A draft of your project paper is due, along with the data, well-commented code, and visualizations. It should be written with a technical audience in mind. Your paper should include the following components:
- Problem statement and hypothesis
- Description of your data set and how it was obtained
- Description of any pre-processing steps you took
- What you learned from exploring the data, including visualizations
- How you chose which features to use in your analysis
- Details of your modeling process, including how you selected your models and validated them
- Your challenges and successes
- Possible extensions or business applications of your project
- Conclusions and key learnings
Your peers and instructional team will be providing feedback. However, the paper should stand "on its own", and should not depend upon the reader remembering your first presentation. The easier your paper is to follow, the more useful feedback you will receive! As well, if your reviewers can actually run your code on the provided data, they will be able to give you better feedback on your code.
You will provide project feedback to two of your peers, according to the peer review guidelines.
Your project repository on GitHub should contain the following:
- Project paper: any format (PDF, Markdown, etc.)
- Presentation slides: any format except for Keynote (PDF, PowerPoint, Google Slides, IPython Notebook, etc.)
- Code: commented Python scripts, and any other code you used in the project
- Visualizations: integrated into your paper and/or slides
- Data: data files in "raw" or "processed" format
- Data dictionary (aka "code book"): description of each variable, including units
- Please submit a link to your repository (with slides) by 6pm on the day you are presenting.
- Regardless of which day you are presenting, your repository should also contain the other required project components by 6pm on the last day of class.
- You will have exactly 20 minutes to present, followed by 10 minutes of questions.

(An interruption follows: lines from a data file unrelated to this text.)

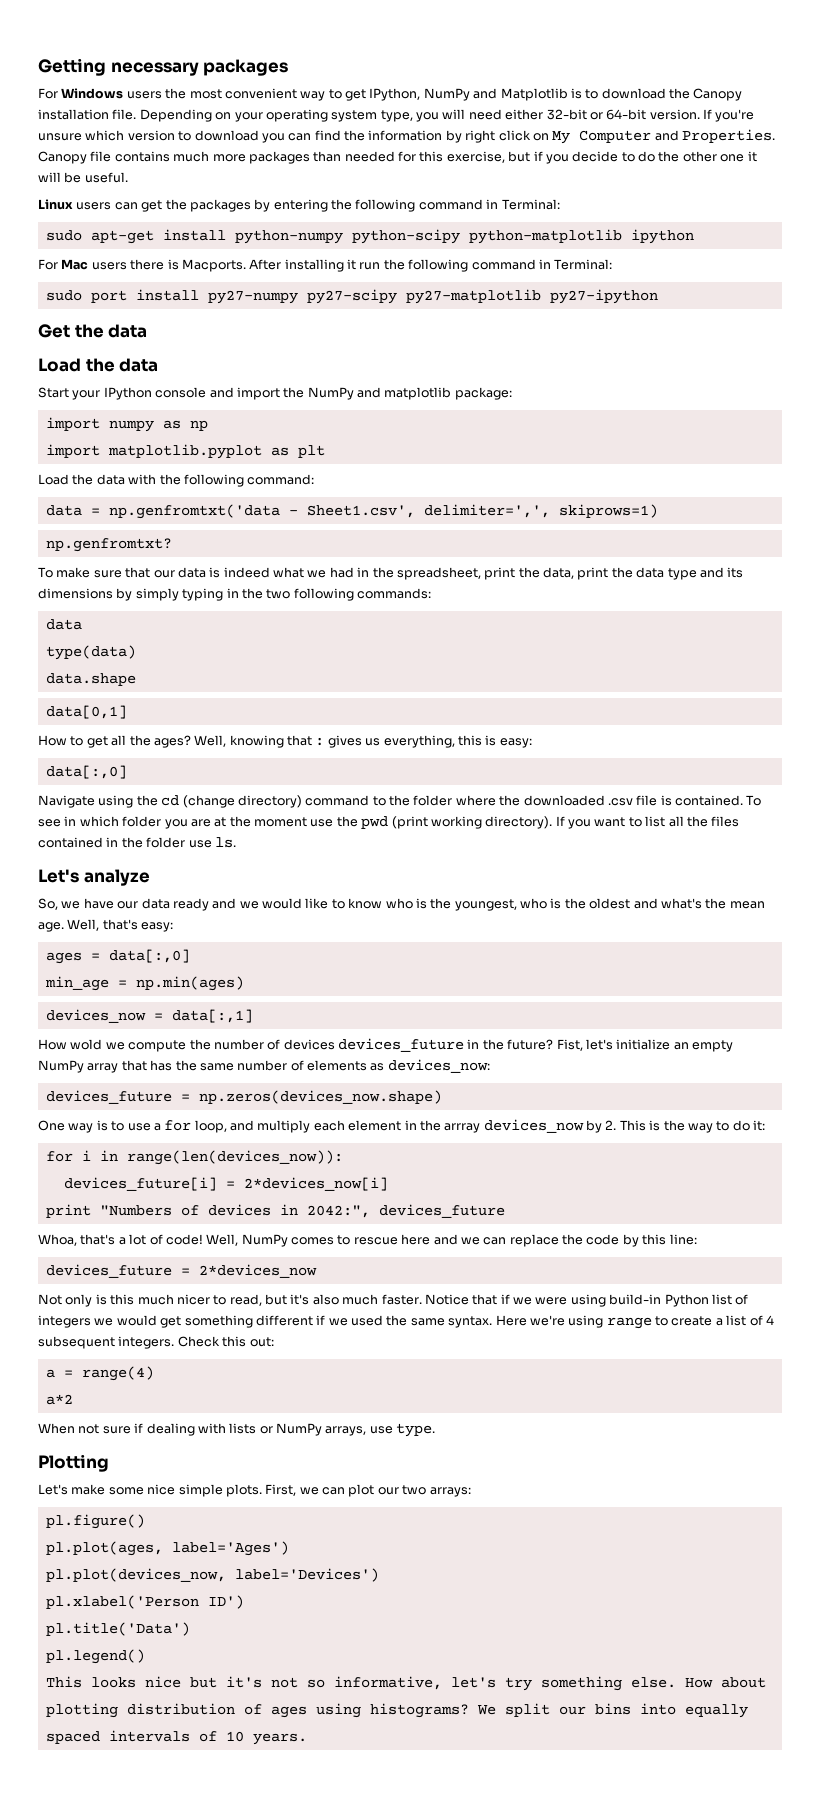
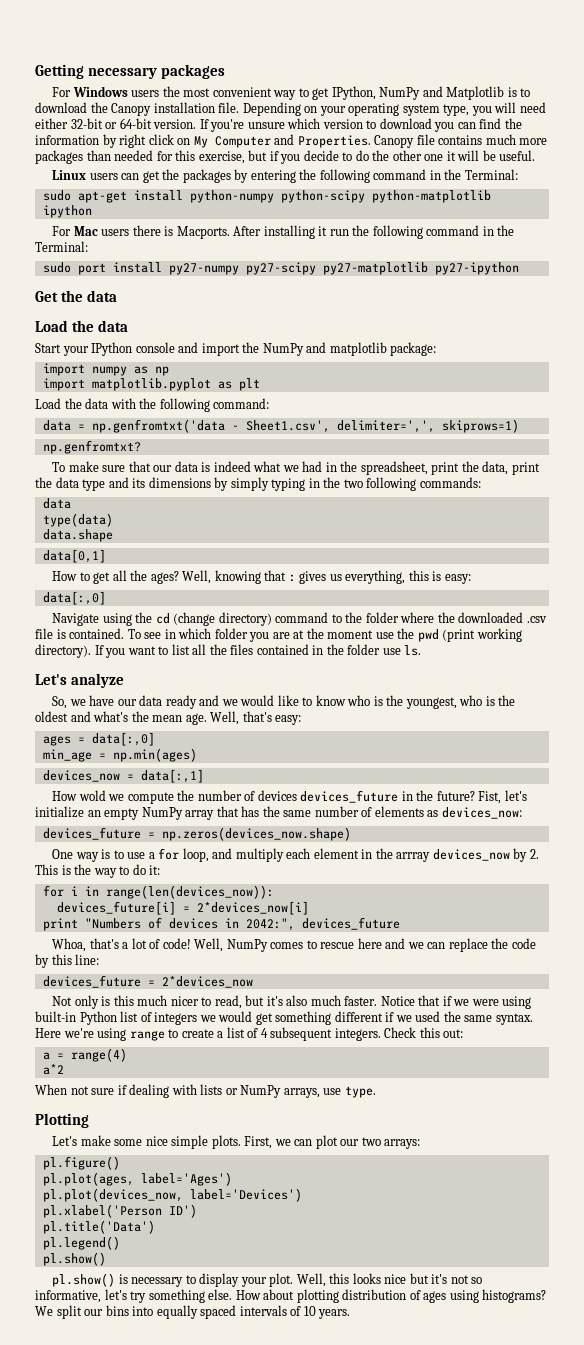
(499, 204) none -> [444,169,462,180] the
(551, 264) none -> [497,225,515,236] the
[609,1294,662,1305] build-in -> [35,1011,76,1022] built-in
[45,1676,82,1688] This -> [42,1252,106,1266] [52,1273,350,1287] pl.show() // pl.show() is necessary to display your plot. Well, this

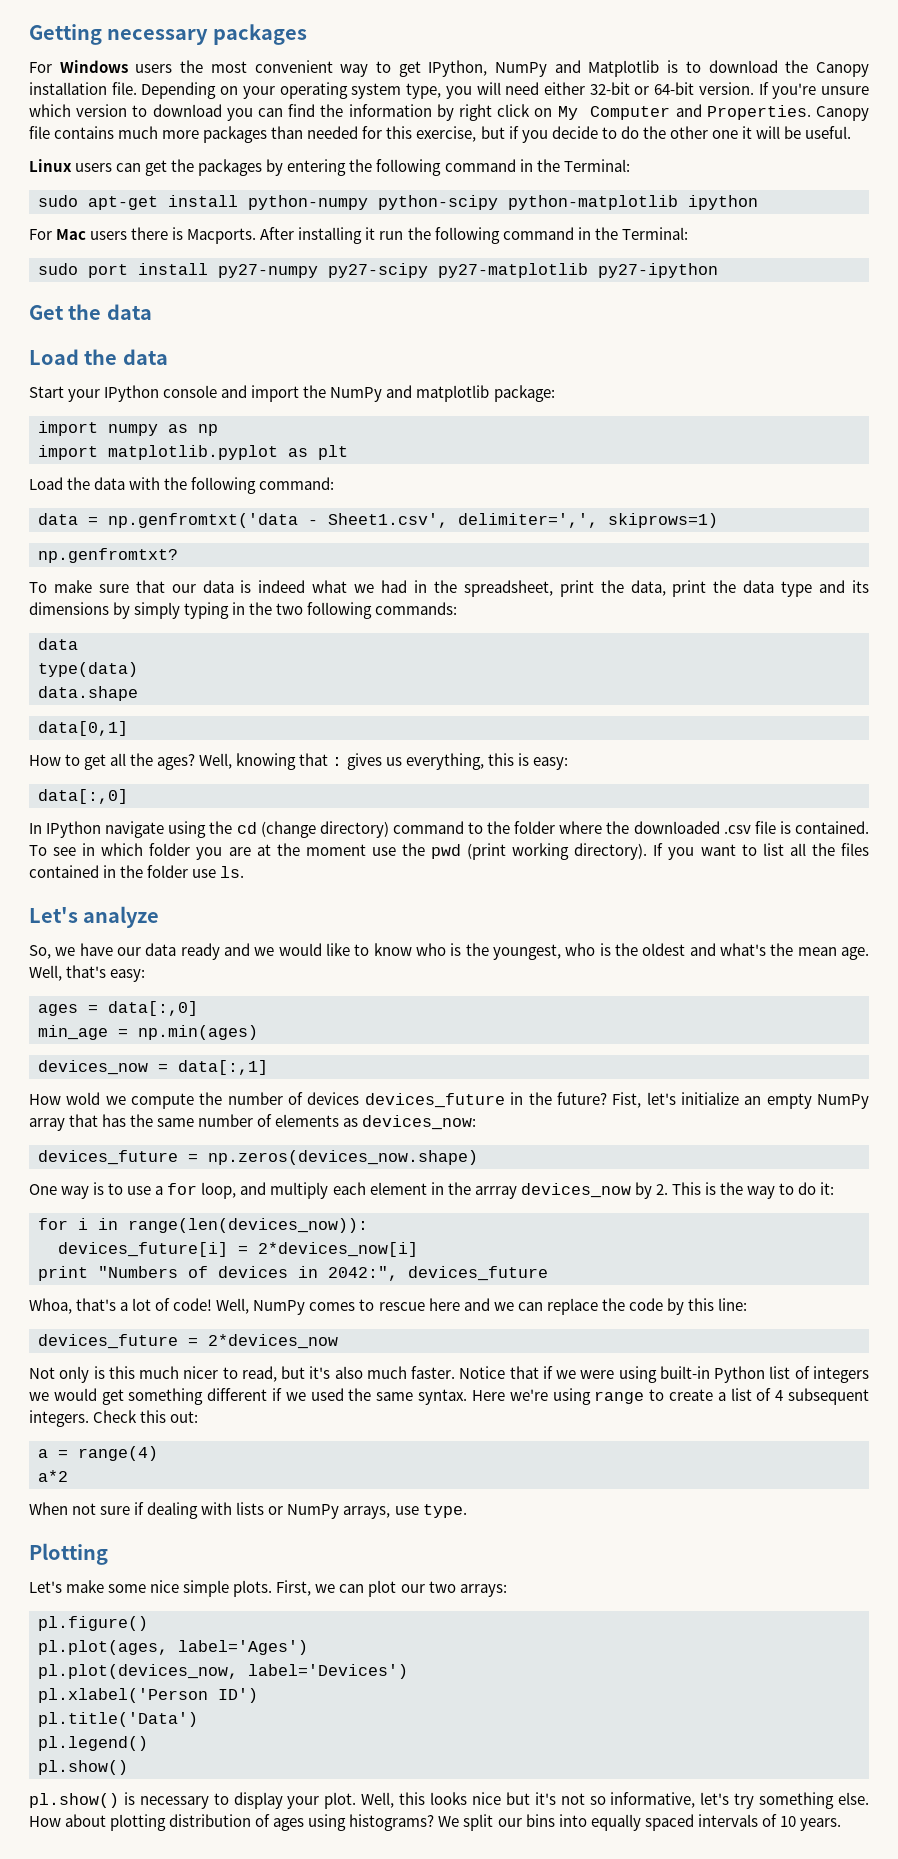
[52,613,100,626] Navigate -> [29,821,165,838] In IPython navigate

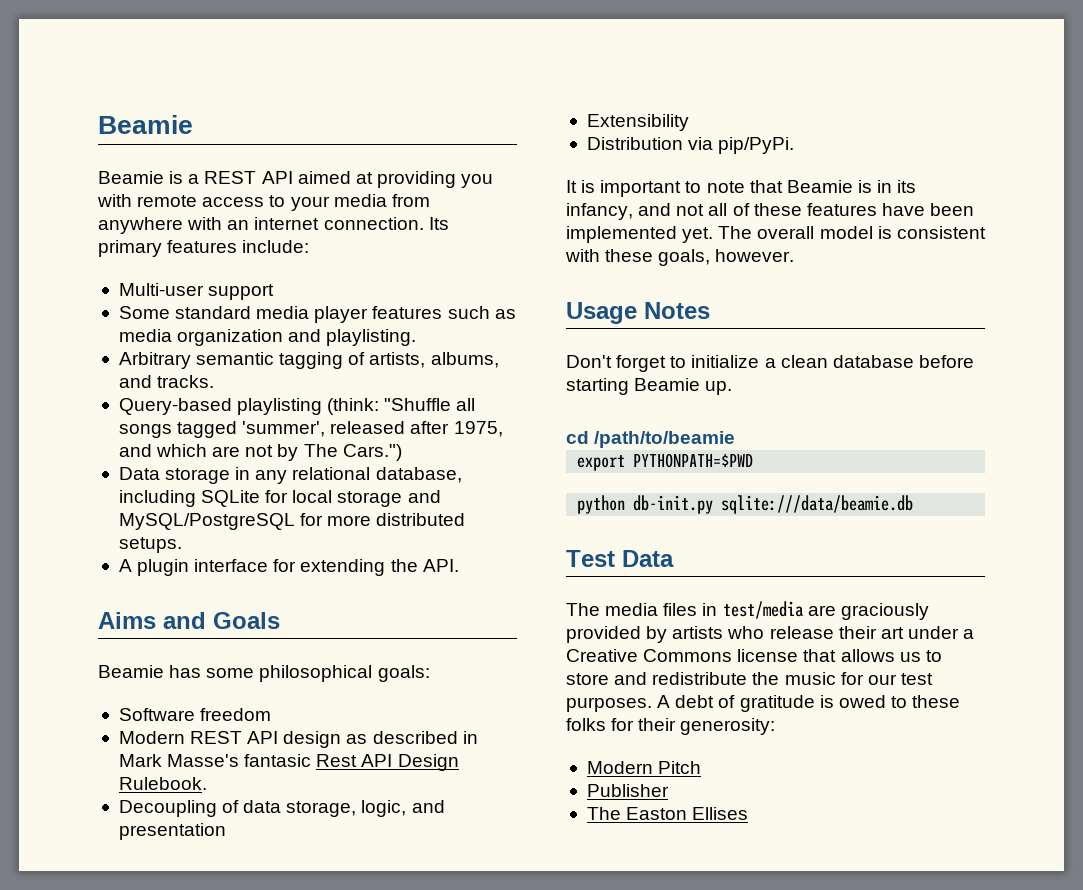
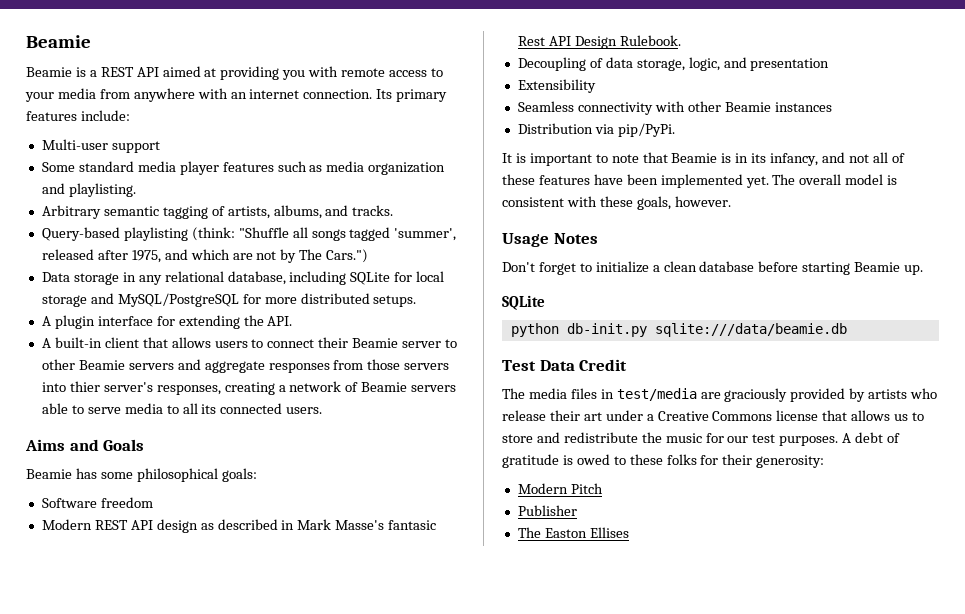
(459, 565) none -> [41,337,458,348] [41,359,450,373] [41,381,457,395] [41,403,323,414] // A built-in client that allows users to connect their Beamie server to other Beamie servers and aggregate responses from those servers into thier server's responses, creating a network of Beamie servers able to serve media to all its connected users.
(689, 122) none -> [517,101,832,115] // Seamless connectivity with other Beamie instances
[566,431,736,448] [577,453,754,471] cd /path/to/beamie // export PYTHONPATH=$PWD -> [502,295,545,310] SQLite
(674, 558) none -> [579,359,628,371] Credit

Practice your presentation and time yourself!
- Your presentation should start with a recap of the key information from the previous presentation (including your project question), but you should spend the majority of your presentation discussing what has happened since then.
- If your presentation is too long, focus it around the most interesting aspects of your project, rather than trying to include every last detail.
- Tell your story in an engaging fashion.
- You are welcome to invite your friends and family members to attend.